Communications Biology (Nov 2024)
A composite scaling network of EfficientNet for improving spatial domain identification performance
Abstract
Abstract Spatial Transcriptomics leverages gene expression profiling while preserving spatial location and histological images. However, processing the vast and noisy image data in spatial transcriptomics (ST) for precise recognition of spatial domains remains a challenge. In this study, we propose a method of EfNST for recognizing spatial domains, which employs an efficient composite scaling network of EfficientNet to learn multi-scale image features.
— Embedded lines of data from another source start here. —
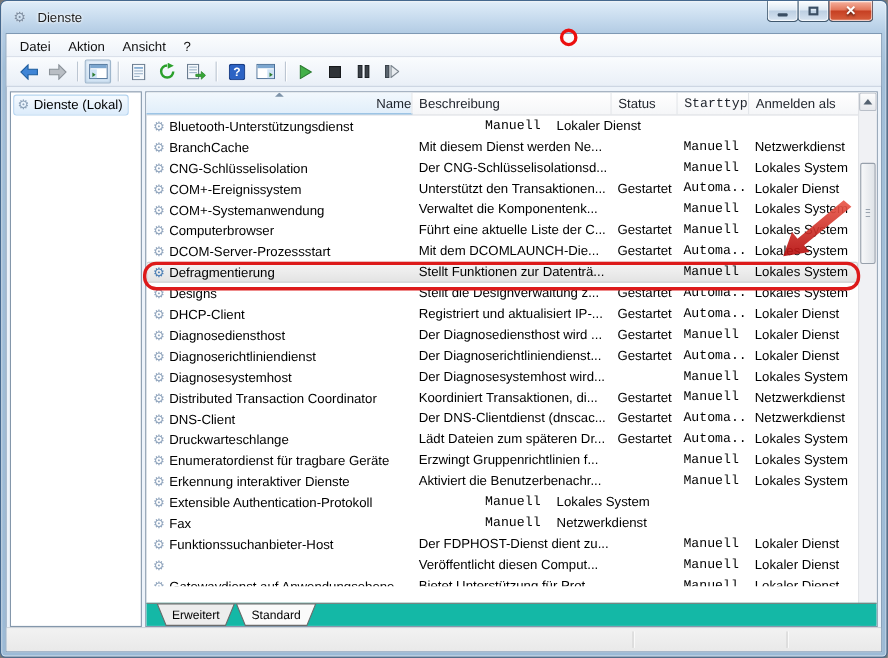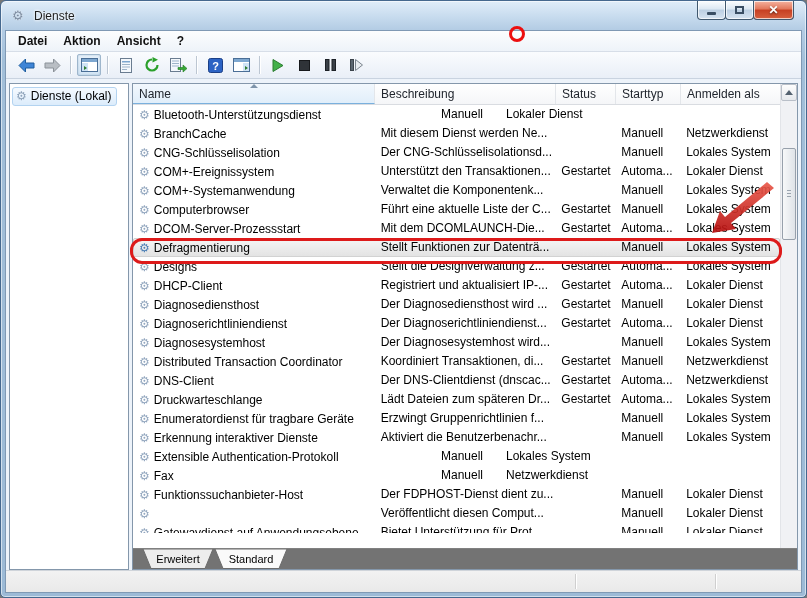"Datei" .menubar { align-items: center -> flex-end; font-weight: bold -> none }
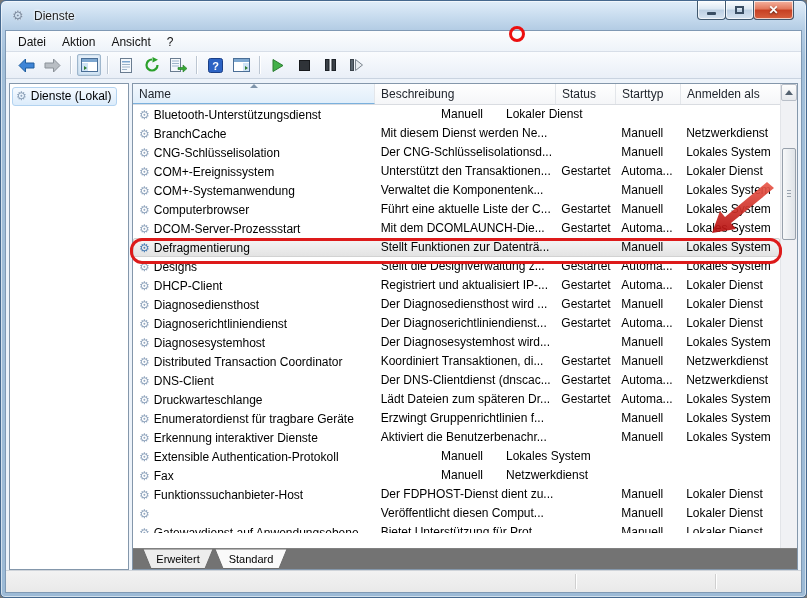"Name" .c-name { text-align: none -> right }
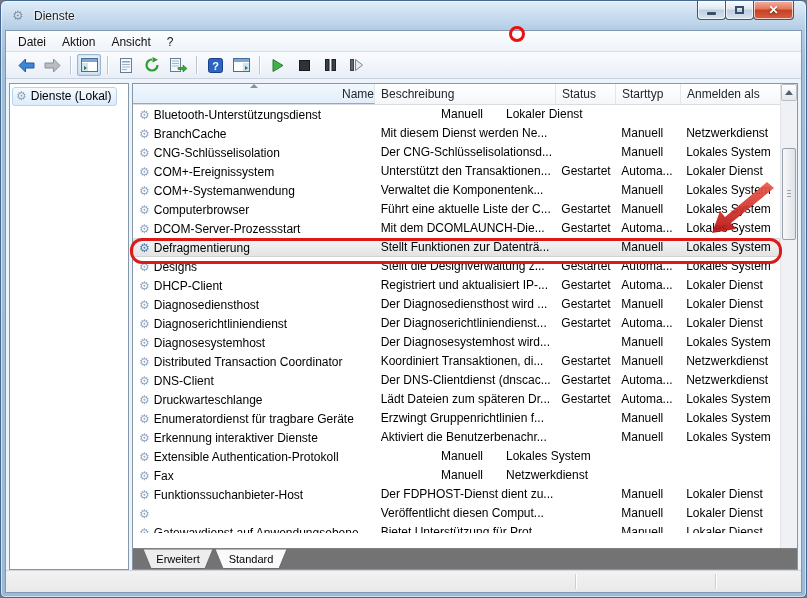"Starttyp" .c-start { font-family: none -> Liberation Mono, monospace }
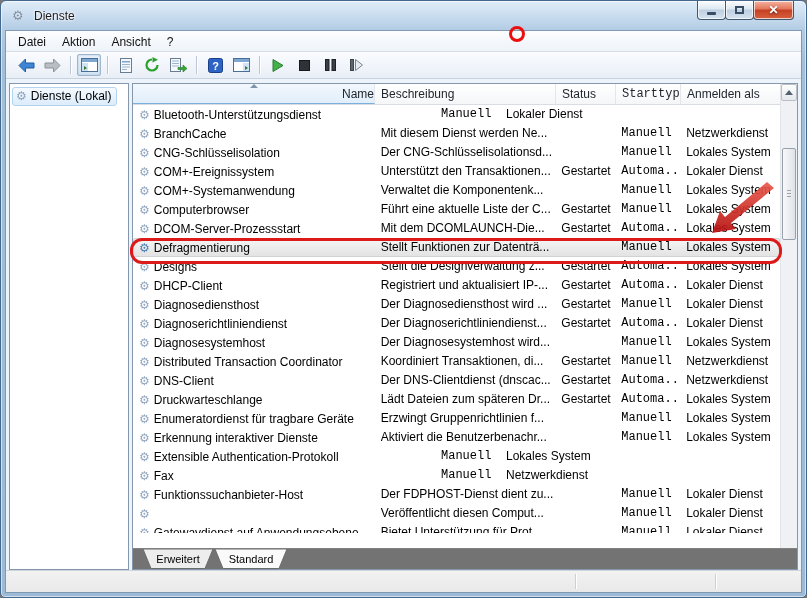"Erweitert" .tabstrip { background: #737373 -> #14b8a6 }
Compared with other relevant algorithms on six data sets from three sequencing platforms, EfNST exhibits higher accuracy in discerning fine tissue structures, highlighting its strong scalability to data and operational efficiency. Under limited computing resources, the testing results on multiple data sets show that the EfNST algorithm runs faster while maintaining accuracy. The ablation studies of EfNST model demonstrate the significant effectiveness of the EfficientNet. Within the annotated data sets, EfNST showcases the ability to finely identify subregions within tissue structure and discover corresponding marker genes. In the unannotated data sets, EfNST successfully identifies minute regions within complex tissues and elucidated their spatial expression patterns in biological processes. In summary, EfNST presents a novel approach to inferring cellular spatial organization from discrete data spots with significant implications for the exploration of tissue structure and function.